--- Directions for this task ---
Read the records and gather each line that includes "worth".

(Saved data entries)

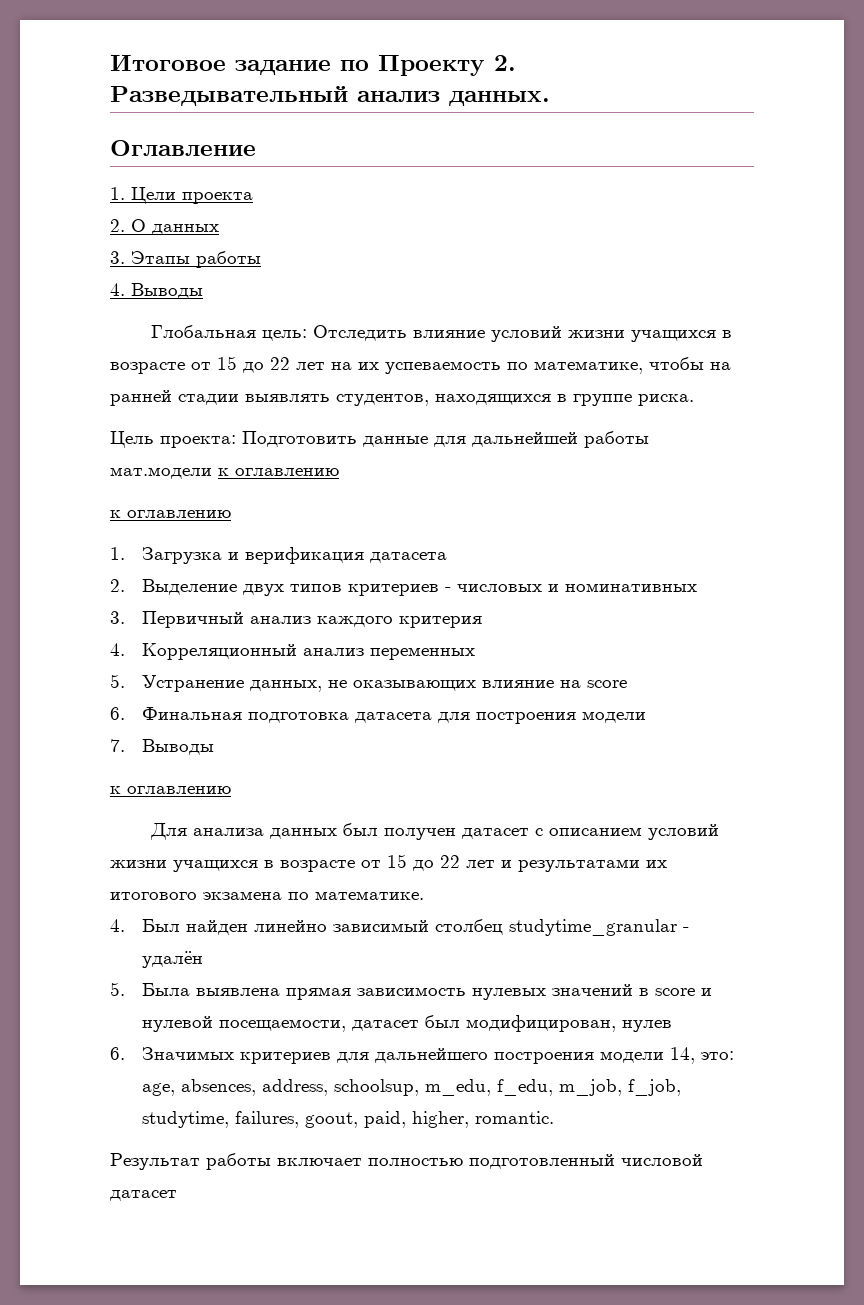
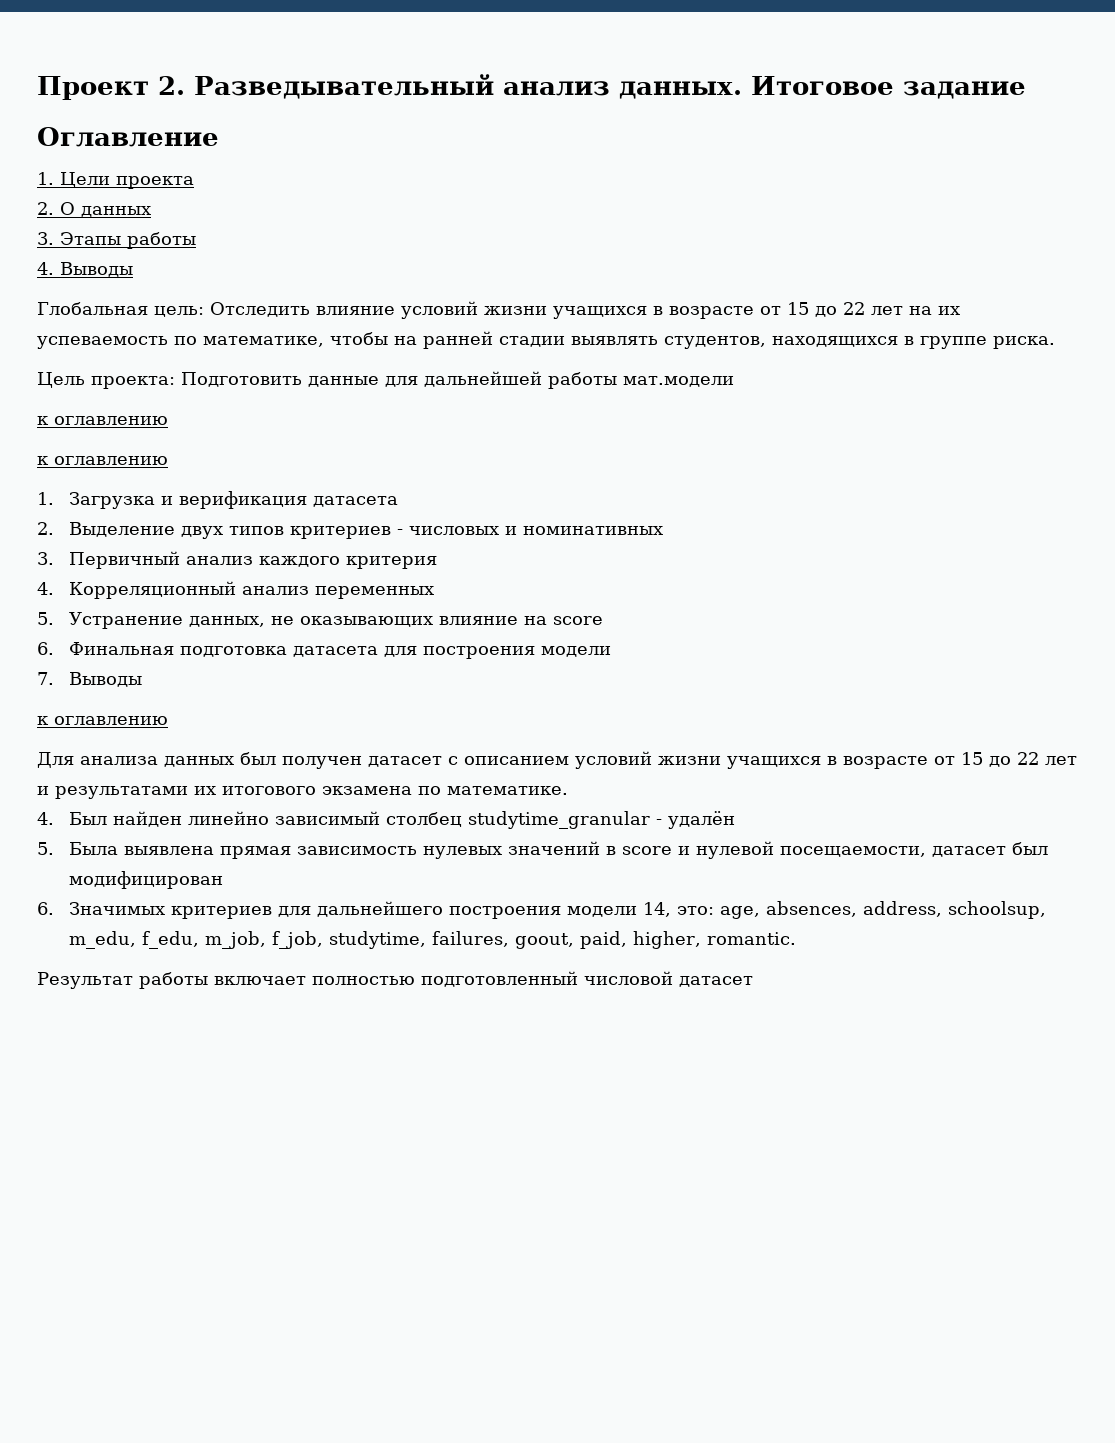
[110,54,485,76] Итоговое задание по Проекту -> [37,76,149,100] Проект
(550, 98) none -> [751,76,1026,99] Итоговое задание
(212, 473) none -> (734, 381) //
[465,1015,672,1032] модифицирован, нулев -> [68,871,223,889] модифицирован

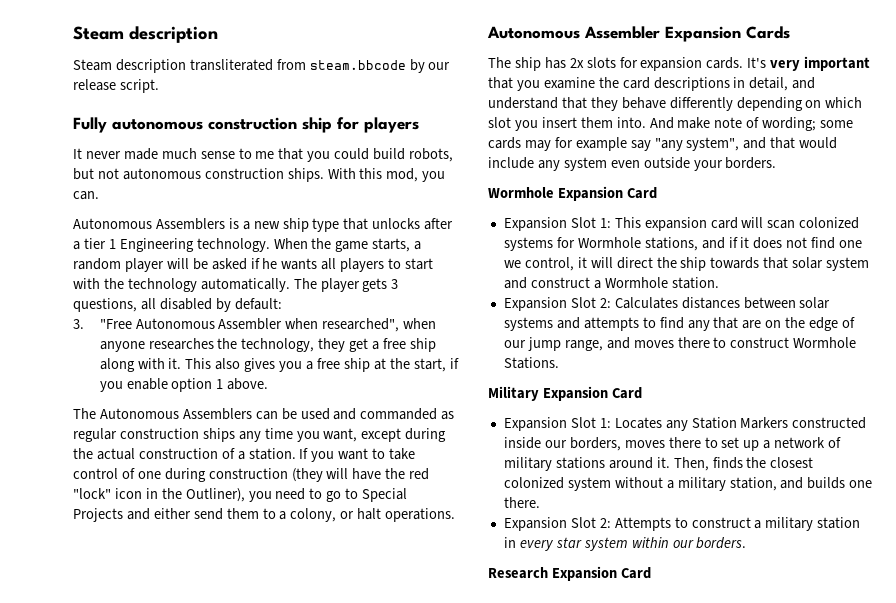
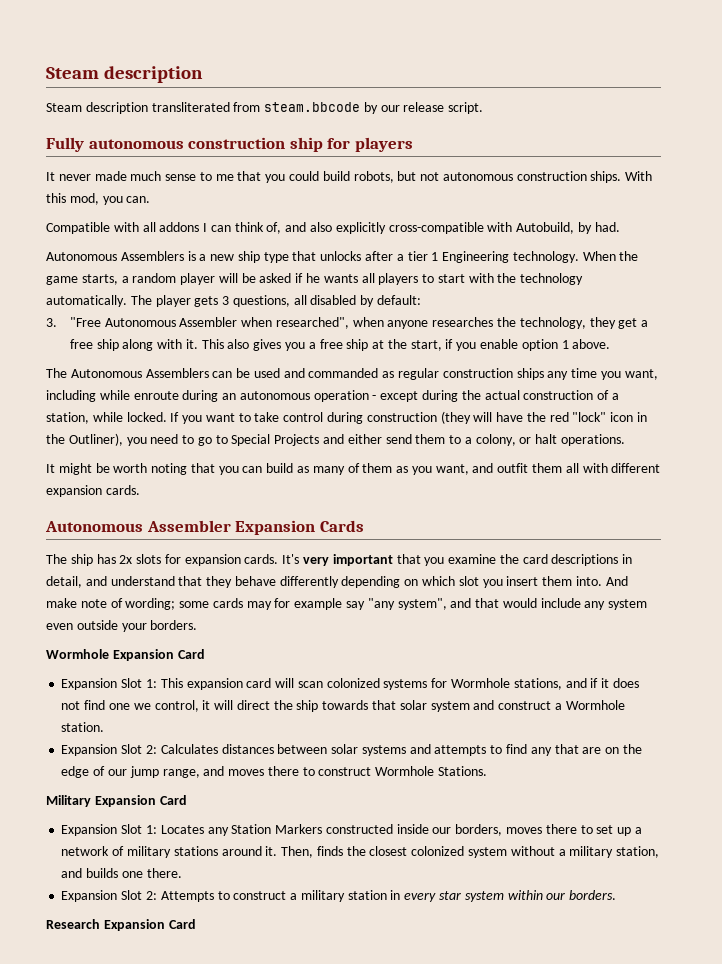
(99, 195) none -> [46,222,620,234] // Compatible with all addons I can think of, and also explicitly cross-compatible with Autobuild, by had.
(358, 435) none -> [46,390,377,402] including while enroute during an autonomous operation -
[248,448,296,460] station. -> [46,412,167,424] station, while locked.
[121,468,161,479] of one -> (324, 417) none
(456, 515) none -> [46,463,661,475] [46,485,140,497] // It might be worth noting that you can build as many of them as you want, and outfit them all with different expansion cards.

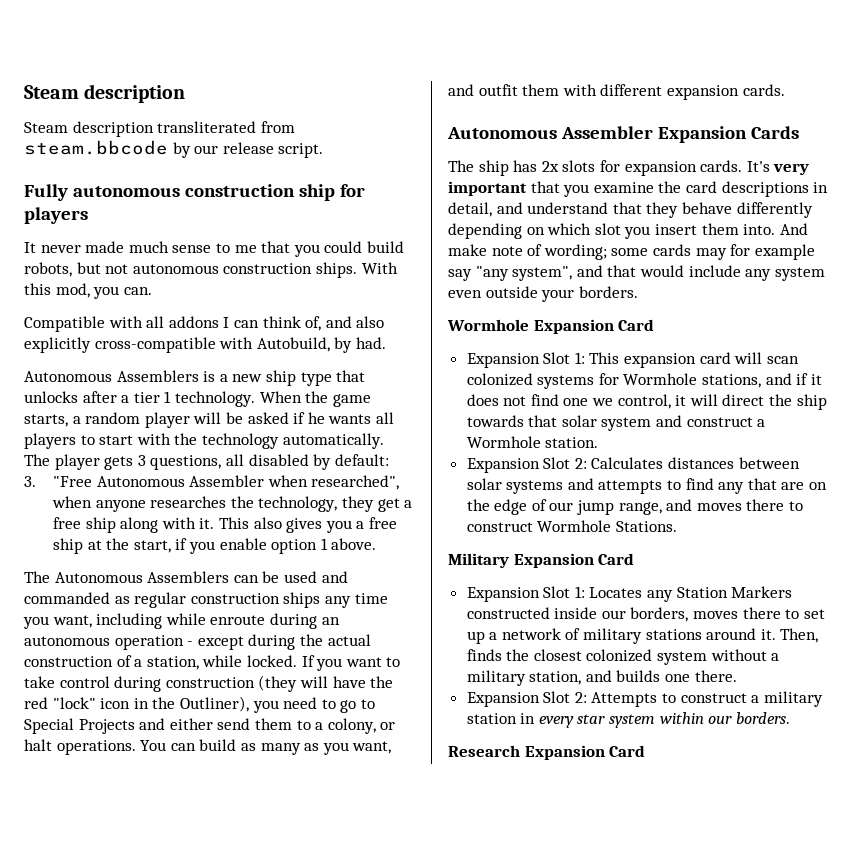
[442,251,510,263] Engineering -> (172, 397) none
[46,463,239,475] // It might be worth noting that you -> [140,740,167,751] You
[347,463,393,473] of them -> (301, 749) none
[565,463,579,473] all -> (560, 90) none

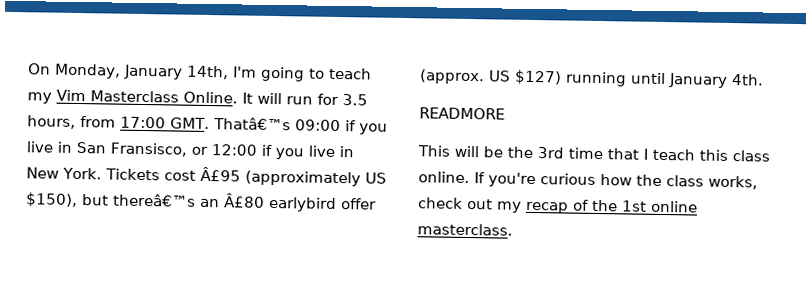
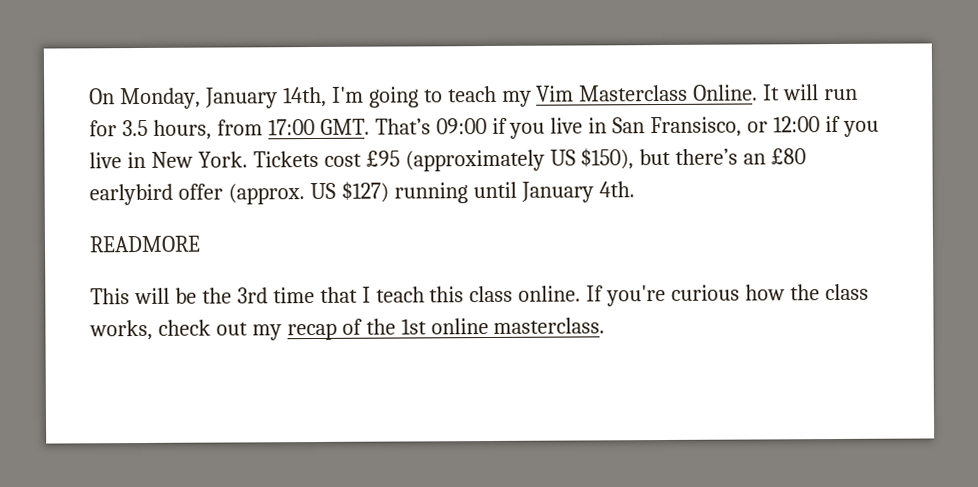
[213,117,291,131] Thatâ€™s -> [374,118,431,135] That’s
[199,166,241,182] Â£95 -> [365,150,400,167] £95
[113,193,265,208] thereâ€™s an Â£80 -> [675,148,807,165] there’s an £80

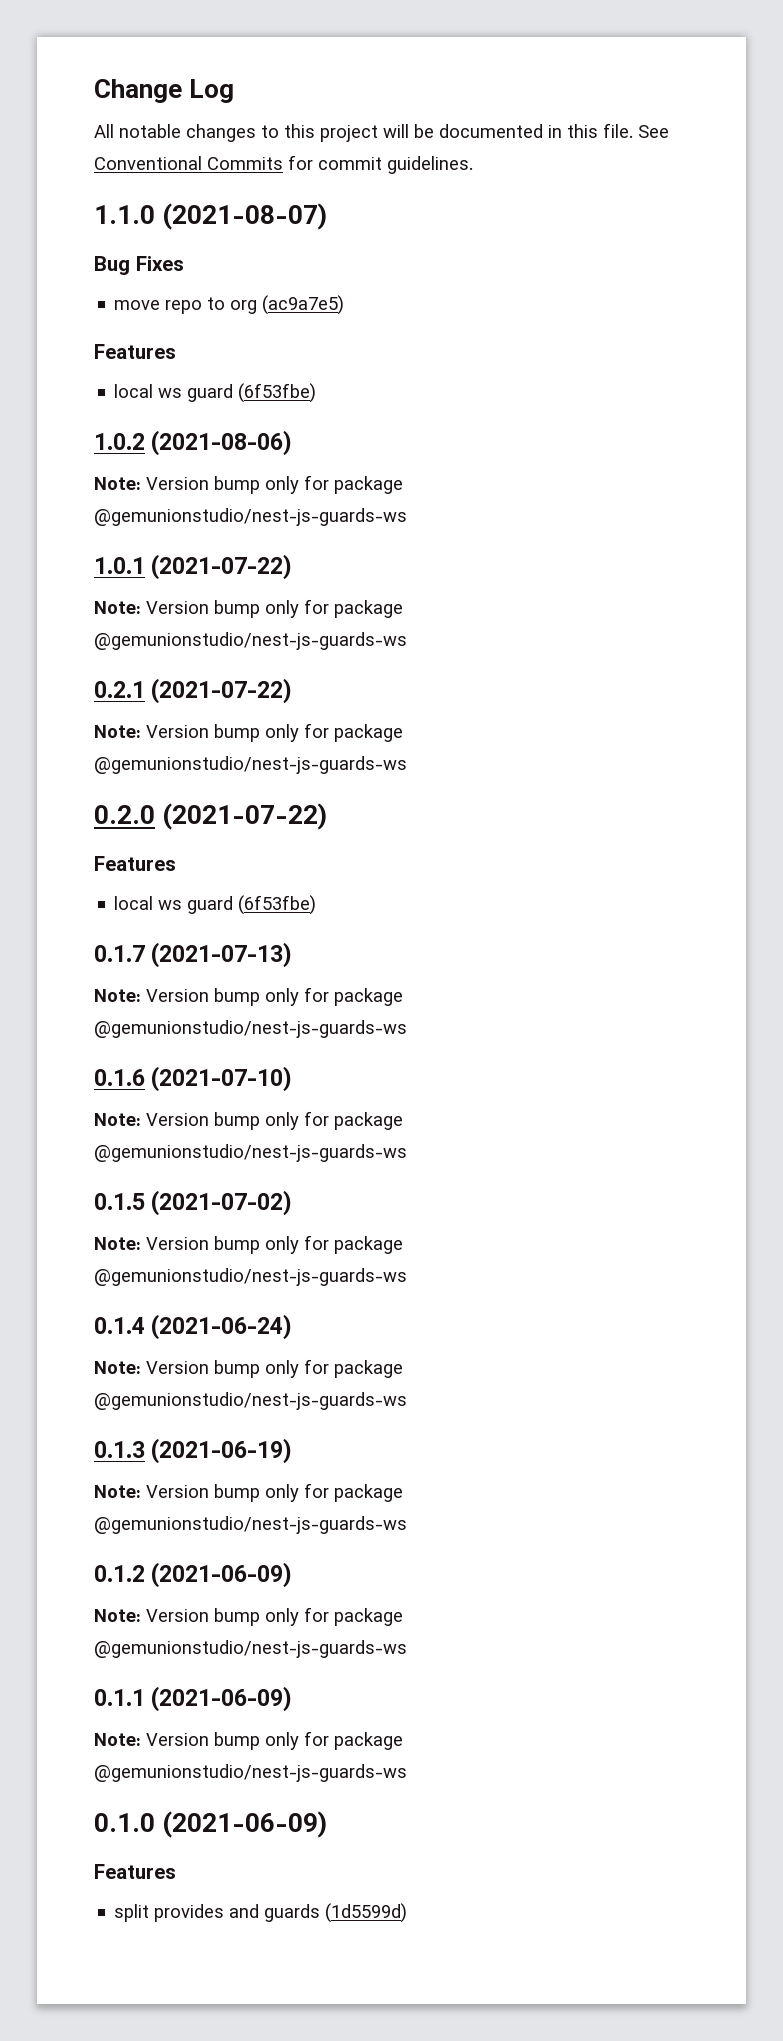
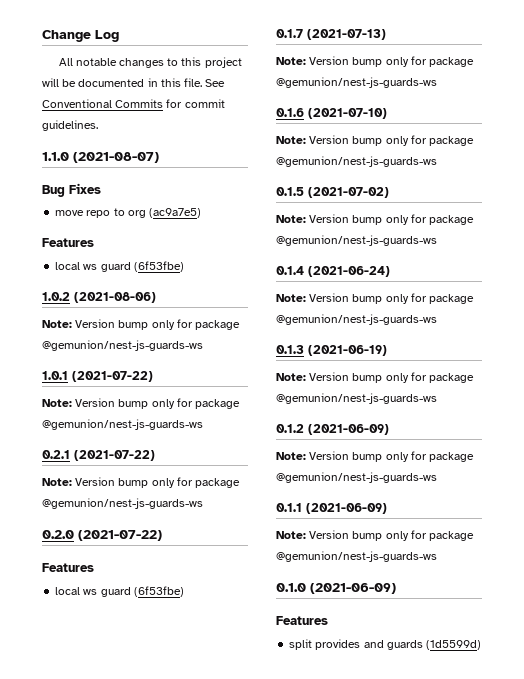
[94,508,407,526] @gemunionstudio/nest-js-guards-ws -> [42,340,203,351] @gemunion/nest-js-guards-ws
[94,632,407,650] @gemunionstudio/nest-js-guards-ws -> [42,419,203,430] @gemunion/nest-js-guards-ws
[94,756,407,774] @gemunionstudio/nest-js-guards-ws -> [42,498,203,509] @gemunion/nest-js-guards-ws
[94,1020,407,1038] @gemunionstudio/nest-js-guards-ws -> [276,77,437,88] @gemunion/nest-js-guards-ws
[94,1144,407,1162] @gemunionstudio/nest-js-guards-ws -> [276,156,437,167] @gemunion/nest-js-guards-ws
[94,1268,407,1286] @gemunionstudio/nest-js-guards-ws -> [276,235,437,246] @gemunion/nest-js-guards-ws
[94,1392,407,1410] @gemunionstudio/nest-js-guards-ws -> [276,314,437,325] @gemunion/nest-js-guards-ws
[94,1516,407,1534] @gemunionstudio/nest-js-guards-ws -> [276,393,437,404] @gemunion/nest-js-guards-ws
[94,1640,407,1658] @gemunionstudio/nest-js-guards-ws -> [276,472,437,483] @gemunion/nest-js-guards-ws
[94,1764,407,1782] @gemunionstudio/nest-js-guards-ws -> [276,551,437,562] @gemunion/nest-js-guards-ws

--- Problem solution ---
(456, 515) none -> [46,463,661,475] [46,485,140,497] // It might be worth noting that you can build as many of them as you want, and outfit them all with different expansion cards.
[46,463,239,475] // It might be worth noting that you -> [140,740,167,751] You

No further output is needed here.